For the second buy rule and sell rule, the article used 1 day over and 70-day for the moving average. I changed this to 5 to avoid whipsaws and 100 because I like round numbers and makes my future optimizations easier.

Results

These are in line to what I was expecting. Now let’s try adding the volatility rules

Volatility Rules

For these rules, we need to calculate the median 20-day HV over the last 2 years and calculate the standard deviation of the HV over the last 2 years. See here for how to calculate historical volatility.

 

Buy Rules

  • Stock is a member of the Nasdaq 100
  • For the last 5 days, today’s 100-day moving average is greater than the previous day’s 100-day moving average.
  • Current 20-day HV is less than median HV plus one standard deviation
  • Entry is on the next open
  • Maximum 10 stocks ranked by 20-day HV from high to low

Sell Rules

  • For the last 5 days, today’s 100-day moving average is less than the previous day’s 100-day moving average.
  • Current 20-day HV is greater than median HV plus two standard deviations

 

Results

This results in a drop in MDD but also at a substantial drop in CAR. Not what we are looking for.

Optimization Results

What about optimizing the standard deviation entry and exit?

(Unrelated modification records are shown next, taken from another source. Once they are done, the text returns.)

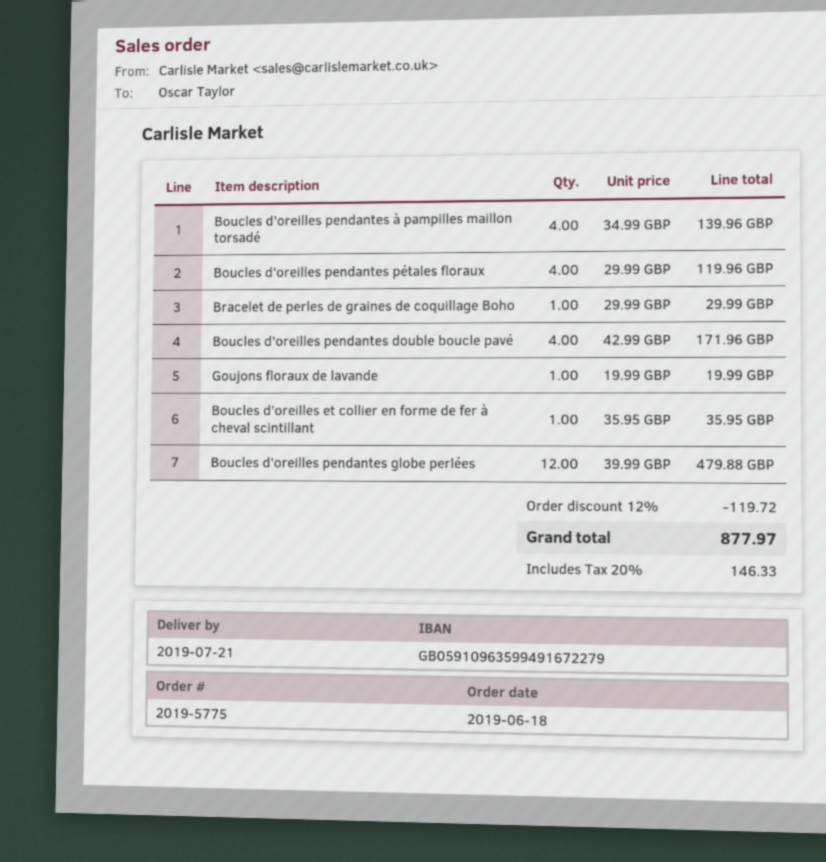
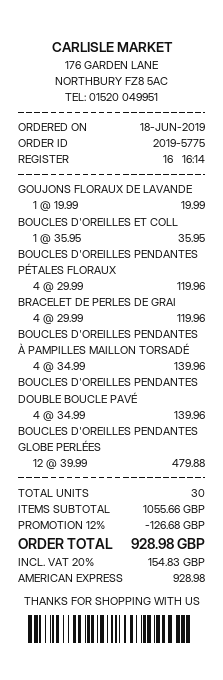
Bracelet de perles de graines de coquillage Boho: 1 x 29.99 = 29.99 -> 4 x 29.99 = 119.96
Boucles d'oreilles pendantes double boucle pavé: 4 x 42.99 = 171.96 -> 4 x 34.99 = 139.96
discount: 12% = 119.72 -> 12% = 126.68
tax: 20% = 146.33 -> 20% = 154.83
total: 877.97 -> 928.98

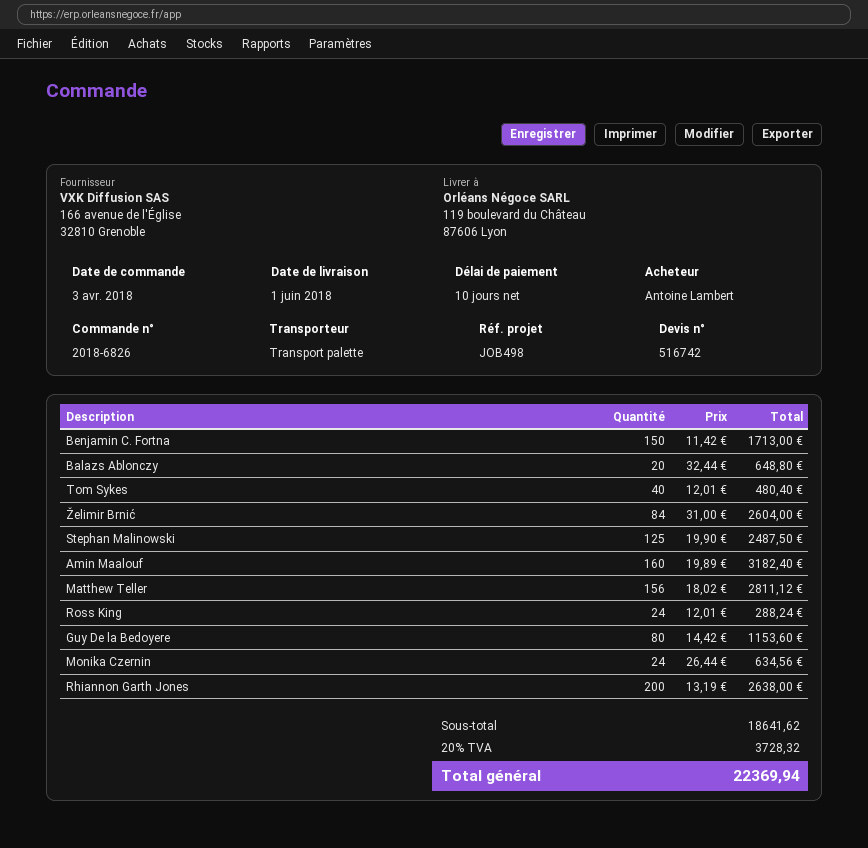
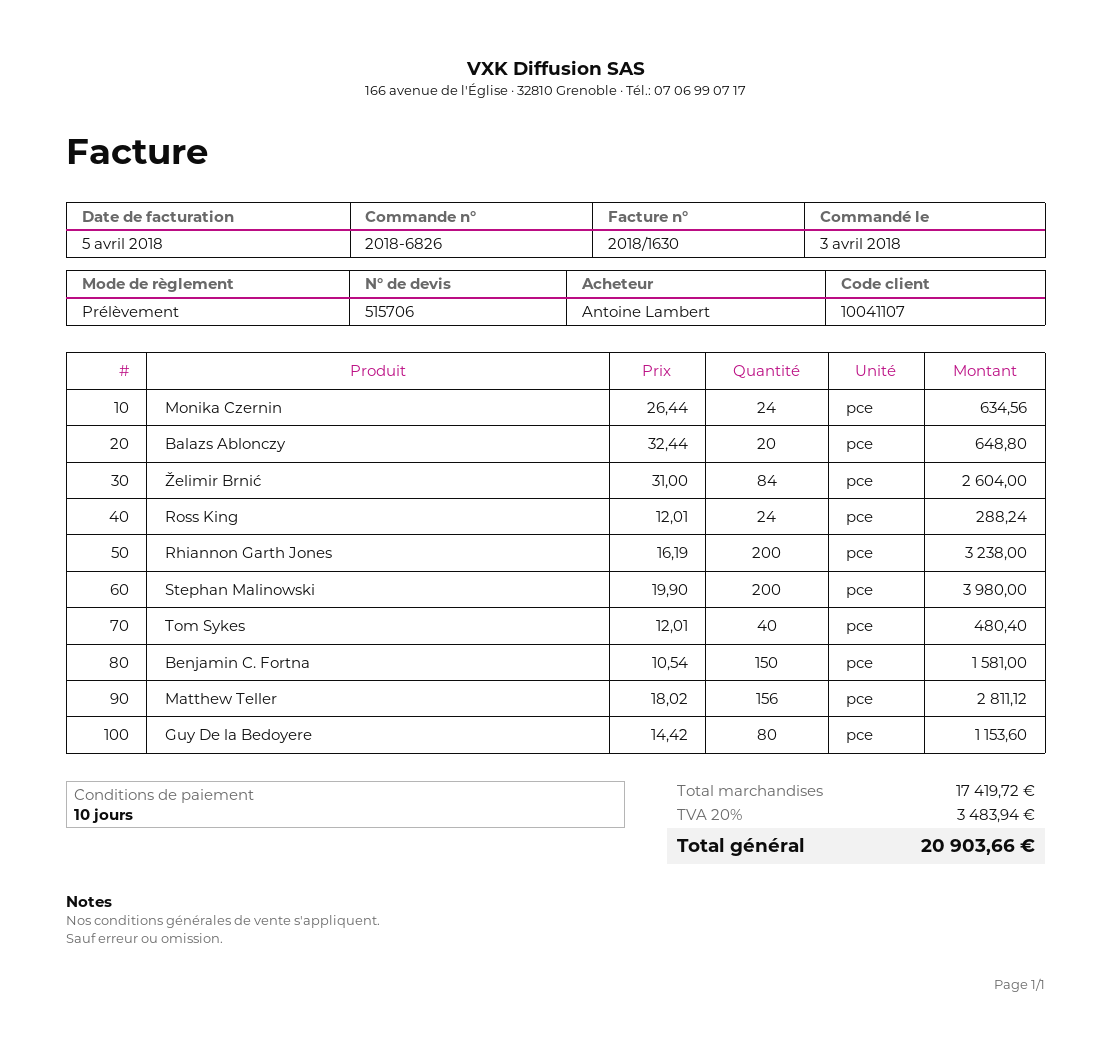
quote number: 516742 -> 515706
Benjamin C. Fortna: 150 x 11.42 = 1713.00 -> 150 x 10.54 = 1581.00
Stephan Malinowski: 125 x 19.90 = 2487.50 -> 200 x 19.90 = 3980.00
Amin Maalouf: 160 x 19.89 = 3182.40 -> none
Rhiannon Garth Jones: 200 x 13.19 = 2638.00 -> 200 x 16.19 = 3238.00
subtotal: 18641.62 -> 17419.72
tax: 20% = 3728.32 -> 20% = 3483.94
total: 22369.94 -> 20903.66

Maybe for a portfolio, there are better numbers to be using.

Out of 40 combinations, 7 gave a good improvement in the MDD. I would want more. But I did find it interesting that all the best results are for the standard deviation entry of below zero. This is saying we want the current HV to be under the median.

 

Spreadsheet

Fill in the form below to get the spreadsheet with lots of additional information. See the results of all variations from the optimization run. This includes top drawdowns, trade statistics and more.

Final Thoughts

From my experience, trend following strategies ranking by the lowest HV reduces drawdowns with minimal impact on returns. This method of filtering out the higher HV stocks seems to produce similar results. What I found interesting was that focusing on the stocks below their average HV gave the best results. Stocks that have gone quite compared to the average.

Future potential tests include testing different lengths of the moving average and lengths of the historical volatility.

I have a Nasdaq 100 strategy I must try this on and see how it changes the results.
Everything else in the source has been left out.